By the way: Yes, I do know how to maintain a swimming pool. I’ve been doing it for 16 years in this house and did it for 10 years in another house. NEVER did I have problems that even vaguely approach this fiasco.
So…I’m now seriously thinking that the time has come to have the pool demolished and filled in. Jackhammering out the KoolDeck, replacing it with desert landscaping, and planting a specimen Desert Museum paloverde in dirt dumped into the hole would make a nice garden out there, and it would require almost zero maintenance. I figure the project would cost about 10 grand.

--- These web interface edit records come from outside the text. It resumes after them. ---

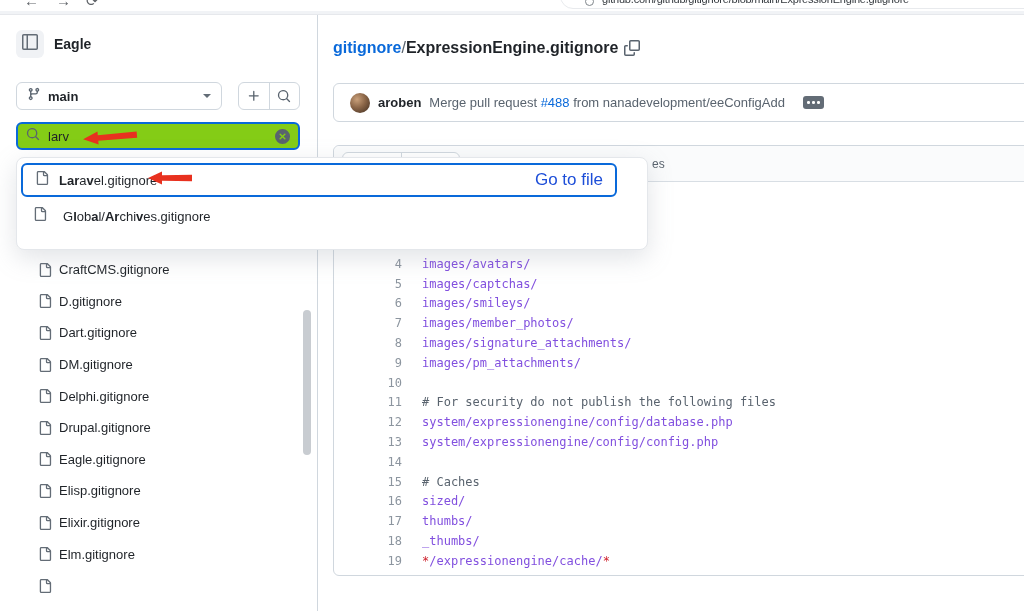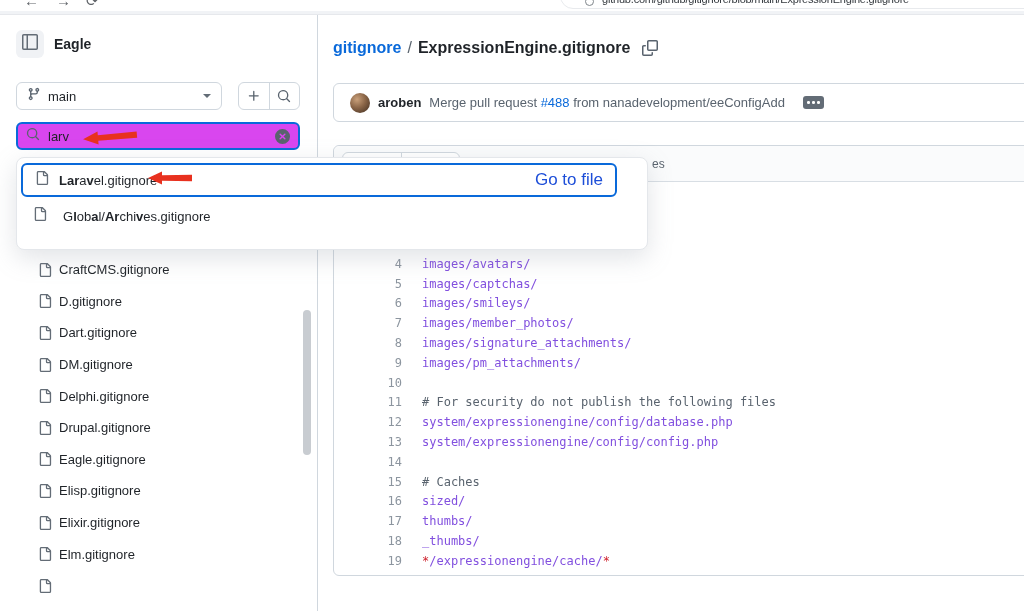"gitignore" .breadcrumb { gap: 6px -> none }
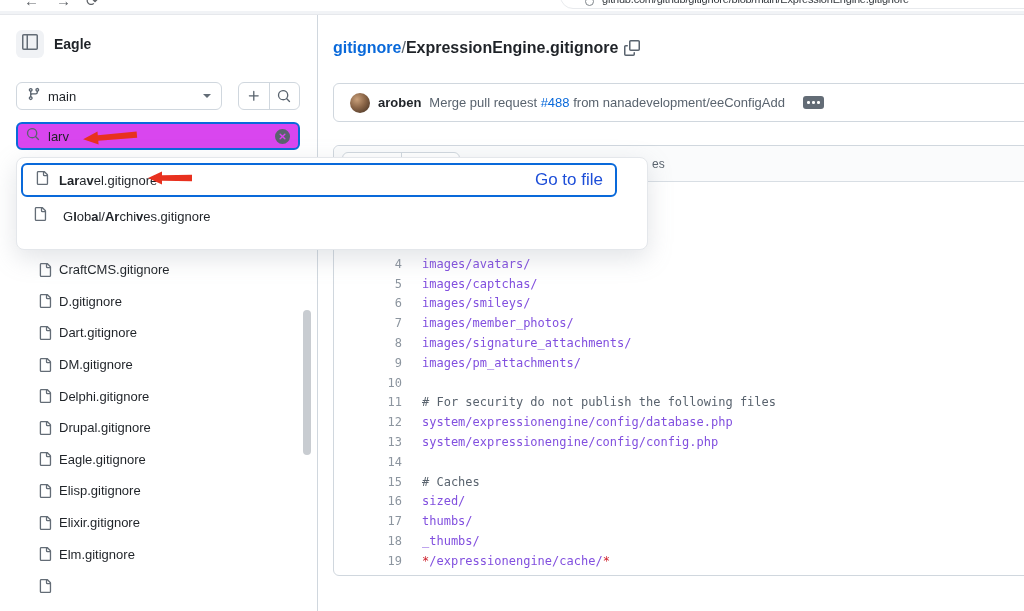"main" .branch-label { font-weight: 400 -> 700 }
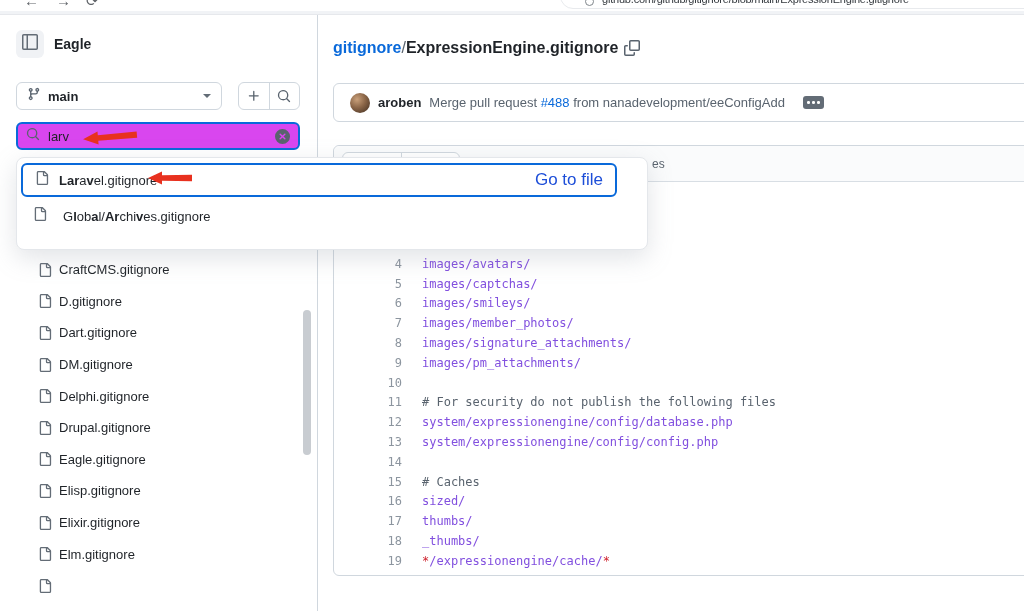"larv" .search-box { background: #d946ef -> #84cc16 }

This, since I just spent that much to have the goddamn thing resurfaced, is in the “holy sh!t” category.
However…assuming the current expenses continue, on average, then the job would pay for itself in about two years. Videlicet: assuming an average electric bill increase of $150/month (if the issue subsides enough that it’s unnecessary to run the pump 24 hours a day in the winter), the annual cost of chlorine, power, soda ash, and service from the pool guys would come to $5556. If it “only” costs $10,000 to fill in the pool, the savings on the present out-of-control costs would be made up in one year and nine months (1.79 years).
Since the pump is unlikely to hold up very much longer under the current abuse, this figure is no doubt conservative. It doesn’t count the cost of water to keep the thing topped up, or the $150 every three or four months to have someone come and clean the filter. Or the cost of draining it and refilling with clean water every few years.
Am I crazy? Yes, no, maybe??
I realize that removing the pool will damage the property value of the house. However…
- With any luck at all, I intend to live in this house until I die. I figure that will be another 10 to 12 years.
- Lowering the property value will also lower the property taxes, which are pushing the limit of what I can afford to pay, especially with the mad gentrification going on in the neighborhood now.
- Some buyers don’t want a pool, and so the proposition that no pool = lower sale price is questionable.
- If I do manage to stay in the house until I croak over, then what do I care how much it will sell for?
- Less property management labor will mean I can afford to stay in the house longer, which will keep living expenses down.
Is that a sane calculation?
And where will the ten thousand dollars come from? Well, I can either draw it down out of investments (which I’d prefer not to do) or I could take out a loan against the house. I already have a $3,000 line of credit at the beloved credit union. I’m sure they’d lend me ten grand without a blink. Right now the interest rate on a home equity loan is 5%; they’re too cagey to post the rates for personal loans. For that matter, the Copyeditor’s Desk has ten grand just sitting right there in its little bank account.
I don’t want to do something stupid and self-destructive out of frustration. What do you think about the advisability of this scheme?